▶ TASK BRIEF
In the entries below, the lines from the one with "Magic Idea Glow L Notebook: 3 -> none" through the one with "subtotal: 8613.00 -> 7679.00" are to be copied exactly; both ends count.

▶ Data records
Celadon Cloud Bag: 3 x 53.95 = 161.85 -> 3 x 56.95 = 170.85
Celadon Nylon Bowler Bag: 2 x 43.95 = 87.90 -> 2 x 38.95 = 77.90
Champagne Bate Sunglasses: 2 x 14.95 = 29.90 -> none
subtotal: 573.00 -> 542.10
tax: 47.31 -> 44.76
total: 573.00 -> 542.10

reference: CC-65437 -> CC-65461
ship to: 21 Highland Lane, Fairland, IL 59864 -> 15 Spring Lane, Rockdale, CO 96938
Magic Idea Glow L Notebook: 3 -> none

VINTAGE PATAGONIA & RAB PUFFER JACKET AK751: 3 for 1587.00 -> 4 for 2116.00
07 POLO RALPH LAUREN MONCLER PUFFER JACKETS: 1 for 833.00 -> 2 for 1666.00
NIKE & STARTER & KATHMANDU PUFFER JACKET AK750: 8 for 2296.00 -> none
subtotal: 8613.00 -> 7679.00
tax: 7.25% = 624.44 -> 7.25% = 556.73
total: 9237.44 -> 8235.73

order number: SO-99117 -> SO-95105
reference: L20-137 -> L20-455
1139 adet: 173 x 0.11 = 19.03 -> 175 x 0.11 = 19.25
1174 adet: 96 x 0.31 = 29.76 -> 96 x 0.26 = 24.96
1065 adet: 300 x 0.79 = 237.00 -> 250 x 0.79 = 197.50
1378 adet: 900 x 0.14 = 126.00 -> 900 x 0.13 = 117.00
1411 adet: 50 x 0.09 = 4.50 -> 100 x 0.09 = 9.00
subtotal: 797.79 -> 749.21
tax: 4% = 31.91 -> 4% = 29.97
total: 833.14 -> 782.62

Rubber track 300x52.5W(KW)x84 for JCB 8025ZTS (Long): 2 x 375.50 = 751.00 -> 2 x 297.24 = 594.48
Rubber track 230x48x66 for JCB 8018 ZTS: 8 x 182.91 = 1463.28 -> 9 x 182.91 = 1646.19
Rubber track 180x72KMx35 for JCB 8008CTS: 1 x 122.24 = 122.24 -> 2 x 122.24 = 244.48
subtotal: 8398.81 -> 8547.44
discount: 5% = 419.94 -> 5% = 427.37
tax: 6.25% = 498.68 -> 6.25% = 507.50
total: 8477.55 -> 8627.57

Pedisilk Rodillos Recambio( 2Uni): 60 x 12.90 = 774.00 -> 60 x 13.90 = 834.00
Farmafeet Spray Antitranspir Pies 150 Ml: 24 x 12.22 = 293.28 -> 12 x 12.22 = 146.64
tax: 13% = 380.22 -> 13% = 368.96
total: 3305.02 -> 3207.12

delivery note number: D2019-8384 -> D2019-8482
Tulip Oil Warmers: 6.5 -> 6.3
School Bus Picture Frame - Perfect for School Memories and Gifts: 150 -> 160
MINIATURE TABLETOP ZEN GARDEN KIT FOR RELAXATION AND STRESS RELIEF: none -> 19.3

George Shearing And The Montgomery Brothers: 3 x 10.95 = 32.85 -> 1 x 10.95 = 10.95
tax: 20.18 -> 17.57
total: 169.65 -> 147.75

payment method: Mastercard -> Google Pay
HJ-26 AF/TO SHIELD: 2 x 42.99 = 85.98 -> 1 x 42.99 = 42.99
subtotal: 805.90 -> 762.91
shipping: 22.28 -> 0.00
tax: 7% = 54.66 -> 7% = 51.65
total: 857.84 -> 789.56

▶ ANSWER FOR THE TASK
Magic Idea Glow L Notebook: 3 -> none

VINTAGE PATAGONIA & RAB PUFFER JACKET AK751: 3 for 1587.00 -> 4 for 2116.00
07 POLO RALPH LAUREN MONCLER PUFFER JACKETS: 1 for 833.00 -> 2 for 1666.00
NIKE & STARTER & KATHMANDU PUFFER JACKET AK750: 8 for 2296.00 -> none
subtotal: 8613.00 -> 7679.00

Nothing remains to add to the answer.